Sospensione pena, misure cautelari ancora disallineate
La sentenza 41/2018 - con cui la Corte costituzionale ha dichiarato l’illegittimità dell’articolo 656, comma 5, del Codice di procedura penale, nella parte in cui prevedeva, allo scopo di chiedere l’affidamento ai servizi sociali, la sospensione da parte del Pm dell’esecuzione della pena, anche residua, solo se non superiore a tre anni e non a quattro - ha riparato a una vistosa incoerenza, ma ha anche creato una smagliatura nel sistema delle misure cautelari.
La decisione della Consulta è stata motivata dall’esigenza di emendare la situazione sorta dopo che il decreto legge 146/2013 ha elevato da tre a quattro anni il limite di pena detentiva che consente al condannato l’ammissione al beneficio dell’affidamento ai servizi sociali previsto dall’articolo 47 dell’ordinamento penitenziario. Il legislatore, infatti, non ha elevato in modo corrispondente il termine previsto dall’articolo 656 del Codice di procedura penale che, nei casi in cui per la pena da eseguire sia possibile il ricorso alle misure alternative alla detenzione, prescrive che il Pm sospenda l’ordine di esecuzione della detenzione. Il mancato raccordo dei due termini, secondo la Consulta, viola l’articolo 3 della Costituzione.
Le misure cautelari
Il ragionamento dei giudici può essere trasferito anche al regime di applicazione delle misure cautelari. Infatti, in base all’articolo 275, comma 2-bis, secondo periodo, del Codice di procedura penale, non si può applicare la misura della custodia cautelare in carcere se il giudice ritiene che, all’esito del giudizio, la pena detentiva irrogata non sarà superiore a tre anni. Questa previsione è stata introdotta dal decreto legge 92/2014 per raccordare il sistema delle misure cautelari con quello dell’esecuzione e per rafforzare il criterio, introdotto con il Codice del 1988, in forza del quale ogni misura deve essere proporzionata, oltre che all’entità del fatto, anche alla sanzione che sia stata o si ritiene possa essere irrogata. Non si ammette, quindi, che il bene primario di una persona possa essere intaccato dall’applicazione di misure intramurarie nel corso del processo per soddisfare esigenze cautelari funzionali all’accertamento di reati per i quali potrebbe non essere eseguita una pena detentiva.

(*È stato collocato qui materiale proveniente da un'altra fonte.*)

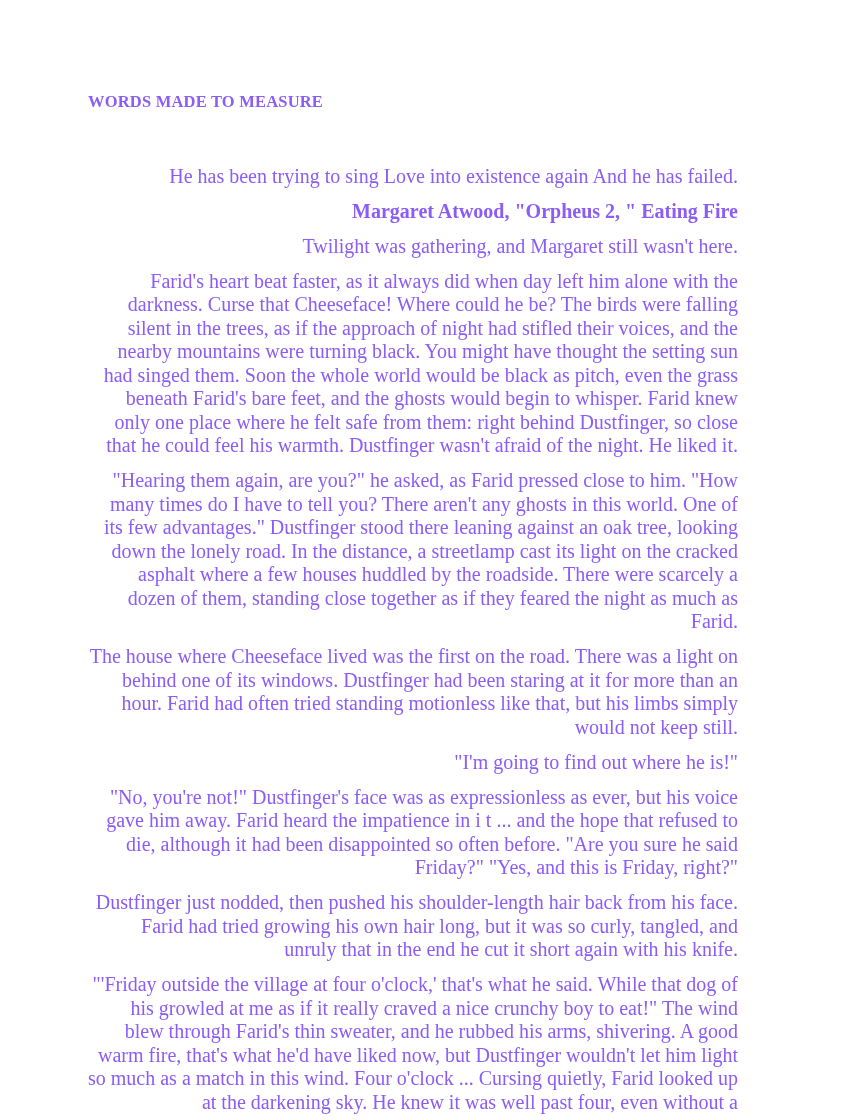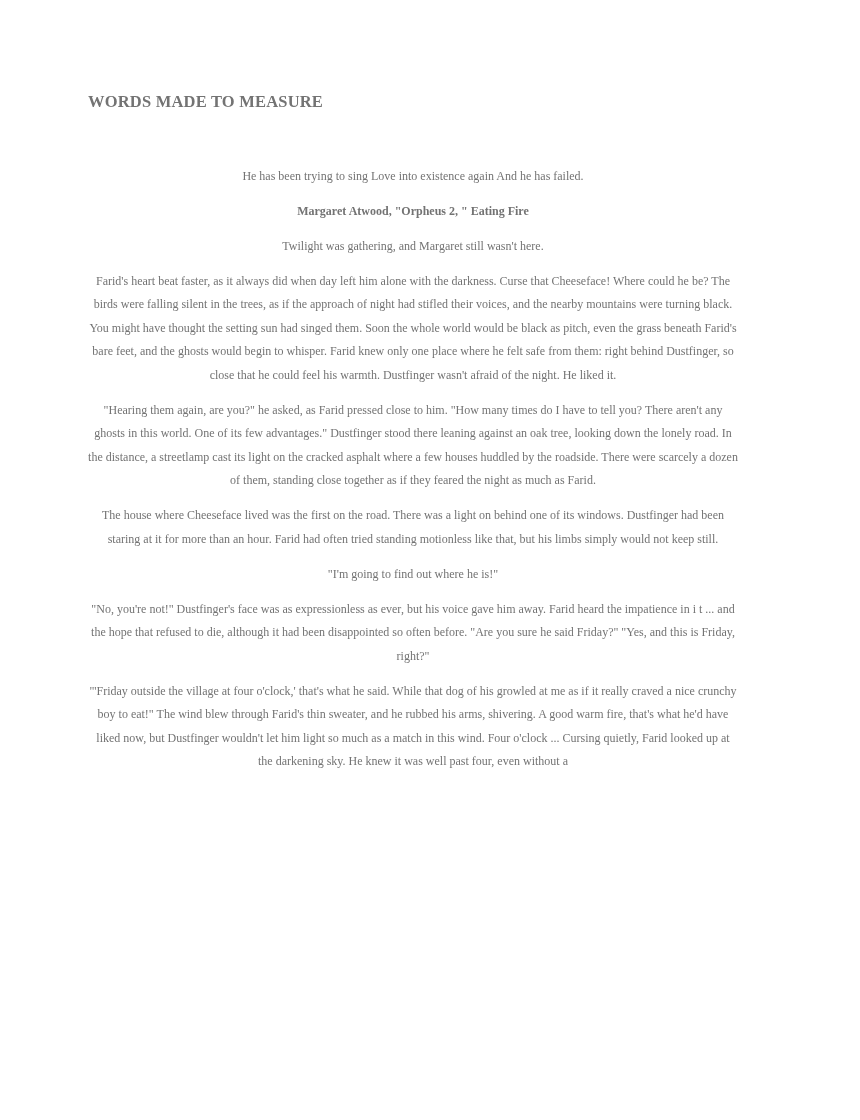--- a/index.html
+++ b/index.html
@@ -8,38 +8,38 @@
     background: #ffffff;
   }
   .page {
     position: relative;
     width: 860px;
     height: 1120px;
     background: #ffffff;
     box-sizing: border-box;
     padding: 90px 122px 0 88px;
     font-family: "Liberation Serif", "DejaVu Serif", serif;
-    color: #737373;
+    color: #8b5cf6;
     overflow: hidden;
   }
   .content {
     width: 650px;
   }
   .chapter-title {
     font-size: 16.5px;
     font-weight: bold;
     line-height: 23.5px;
     letter-spacing: 0.2px;
     margin: 0 0 51px 0;
   }
   .para {
-    font-size: 12px;
+    font-size: 20px;
     line-height: 23.5px;
     margin: 0 0 11.5px 0;
-    text-align: center;
+    text-align: right;
   }
   .attribution {
     font-weight: bold;
   }
 </style>
 </head>
 <body>
 
 <div class="page">
   <div class="content">
@@ -55,17 +55,18 @@
     <p class="para">Farid's heart beat faster, as it always did when day left him alone with the darkness. Curse that Cheeseface! Where could he be? The birds were falling silent in the trees, as if the approach of night had stifled their voices, and the nearby mountains were turning black. You might have thought the setting sun had singed them. Soon the whole world would be black as pitch, even the grass beneath Farid's bare feet, and the ghosts would begin to whisper. Farid knew only one place where he felt safe from them: right behind Dustfinger, so close that he could feel his warmth. Dustfinger wasn't afraid of the night. He liked it.</p>
 
     <p class="para">"Hearing them again, are you?" he asked, as Farid pressed close to him. "How many times do I have to tell you? There aren't any ghosts in this world. One of its few advantages." Dustfinger stood there leaning against an oak tree, looking down the lonely road. In the distance, a streetlamp cast its light on the cracked asphalt where a few houses huddled by the roadside. There were scarcely a dozen of them, standing close together as if they feared the night as much as Farid.</p>
 
     <p class="para">The house where Cheeseface lived was the first on the road. There was a light on behind one of its windows. Dustfinger had been staring at it for more than an hour. Farid had often tried standing motionless like that, but his limbs simply would not keep still.</p>
 
     <p class="para">"I'm going to find out where he is!"</p>
 
     <p class="para">"No, you're not!" Dustfinger's face was as expressionless as ever, but his voice gave him away. Farid heard the impatience in i t ... and the hope that refused to die, although it had been disappointed so often before. "Are you sure he said Friday?" "Yes, and this is Friday, right?"</p>
 
+    <p class="para">Dustfinger just nodded, then pushed his shoulder-length hair back from his face. Farid had tried growing his own hair long, but it was so curly, tangled, and unruly that in the end he cut it short again with his knife.</p>
 
     <p class="para">"'Friday outside the village at four o'clock,' that's what he said. While that dog of his growled at me as if it really craved a nice crunchy boy to eat!" The wind blew through Farid's thin sweater, and he rubbed his arms, shivering. A good warm fire, that's what he'd have liked now, but Dustfinger wouldn't let him light so much as a match in this wind. Four o'clock ... Cursing quietly, Farid looked up at the darkening sky. He knew it was well past four, even without a</p>
 
   </div>
 </div>
 
 </body></html>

Il Codice di procedura penale segue con rigore tale criterio. Lo stesso articolo 275, comma 2-bis, prevede che non si possano applicare la custodia cautelare in carcere o l’arresto domiciliare, se il giudice ritiene che con la sentenza possa essere concessa la sospensione condizionale della pena. E l’articolo 300 stabilisce che la custodia in carcere perda efficacia quando è pronunciata sentenza di condanna, anche se sottoposta a impugnazione, se la durata della custodia già subita non è inferiore all’entità della pena irrogata.
Ma oggi un indagato, che potrebbe essere condannato a una pena inferiore a quattro anni, ma superiore a tre, potrebbe dover subire una custodia in carcere, nonostante la prevedibile ineseguibilità della condanna.
Il fronte delle misure cautelari resta quindi aperto. Ed è verosimile che la Consulta possa essere chiamata a tornare sulla questione, intervenendo su una norma che si pone in contrasto non solo con il principio di ragionevolezza e di eguaglianza, ma anche con l’inviolabilità della libertà personale.